Jakarta (ANTARA News) - Infotainment sudah lama menjadi produk kreatif dalam jurnalisme, yang antara lain dimulai berbarengan dengan adanya lomba karya jurnalistik berkaitan dengan Festival Film Indonesia (FFI), kata Ketua Dewan Pengawas Yayasan Pendidikan Multimedia Adinegoro (YPMA), Tribuana Said MDS.

"Kebetulan saya pernah ikut menjadi juri lomba karya jurnalistik mengenai infotainment yang penyelenggaraannya dikaitkan FFI saat Orde Baru. Hanya saja dulu produknya terkesan sangat serius, dan berbeda dengan saat ini yang beragam kreativitasnya," ujarnya saat menutup kegiatan pelatihan jurnalistik intensif di Lembaga Pers Dr. Soetomo (LPDS), yang dinaungi YPMA, di Jakarta, Jumat.

Anggota Dewan Penasehat Persatuan Wartawan Indonesia (PWI) Pusat itu mengemukakan, dalam perkembangan kreativitas infotainment saat ini memang ada yang bisa disebut terlalu bergeser terlalu "ke kanan" atau liberal, menyajikan informasi secara berlebihan sehingga sering dianggap melanggar privasi, termasuk kalangan pesohor.

Namun demikian, wartawan senior dan Komisaris Utama di Harian Waspada tersebut mengemukakan, sebagai produk kreatif dalam jurnalisme memang kualitas infotainment juga harus dinilai dari penerapan kode etik jurnalistiknya.
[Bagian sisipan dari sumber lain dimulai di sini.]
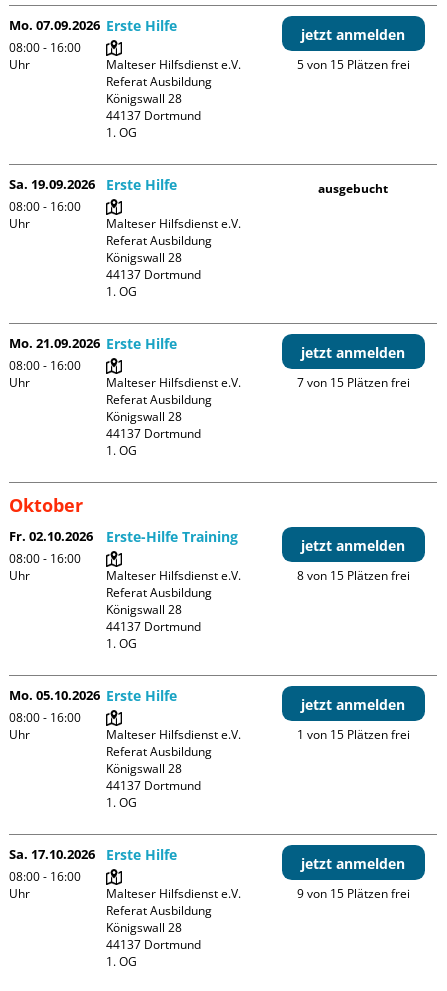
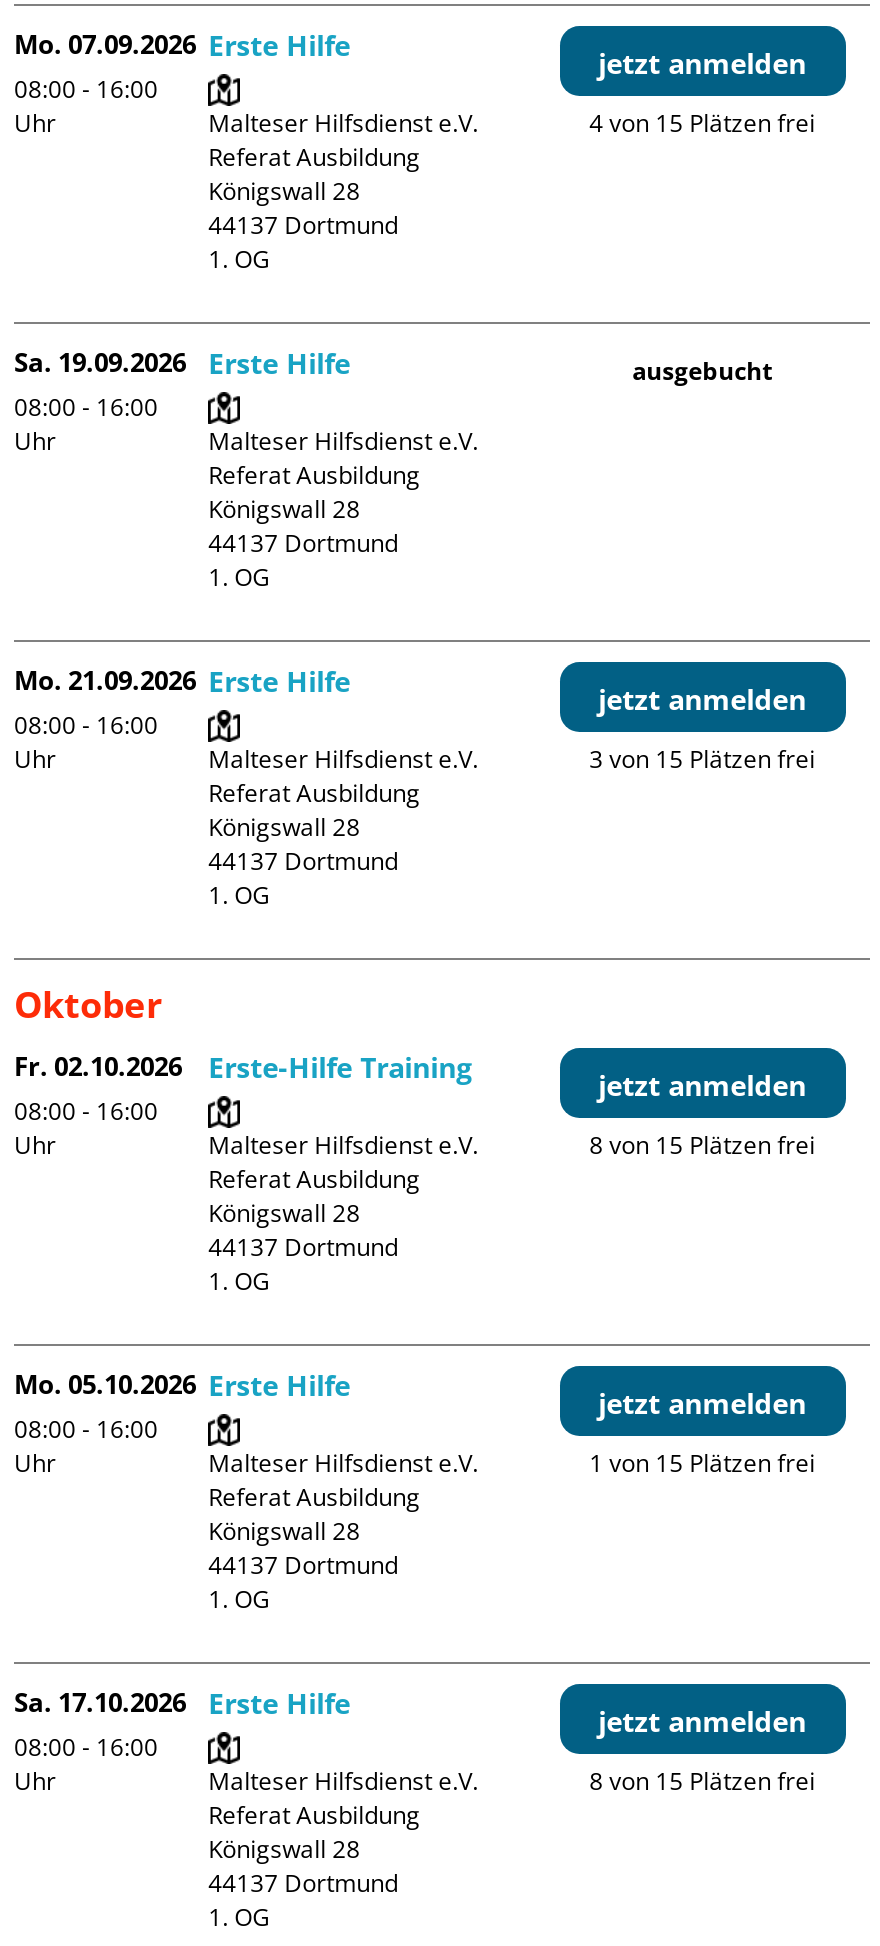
- 5 von 15 Plätzen frei
+ 4 von 15 Plätzen frei

- 7 von 15 Plätzen frei
+ 3 von 15 Plätzen frei

- 9 von 15 Plätzen frei
+ 8 von 15 Plätzen frei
"Bila memang ada yang melanggar kode etik jurnalistik, ya harus dibenahi karena kode etik dan produk kreatif jurnalistik juga harus memenuhi tuntutan zaman," ujarnya.

Alumni Michigan Journalism Fellow, University of Michigan, Amerika Serikat (AS) pada 1973-1974 itu menilai, kalau ada pihak yang merasa keberatan dengan infotainment, maka silakan saja terus diperdebatkan.

"Hanya saja kalau sudah menjadi keputusan politik, maka urusan selesai. Hanya saja produk kreativitas di bidang apapun, seperti seni dan jurnalisme, jangan sampai sampai dicampuri politik," katanya menambahkan.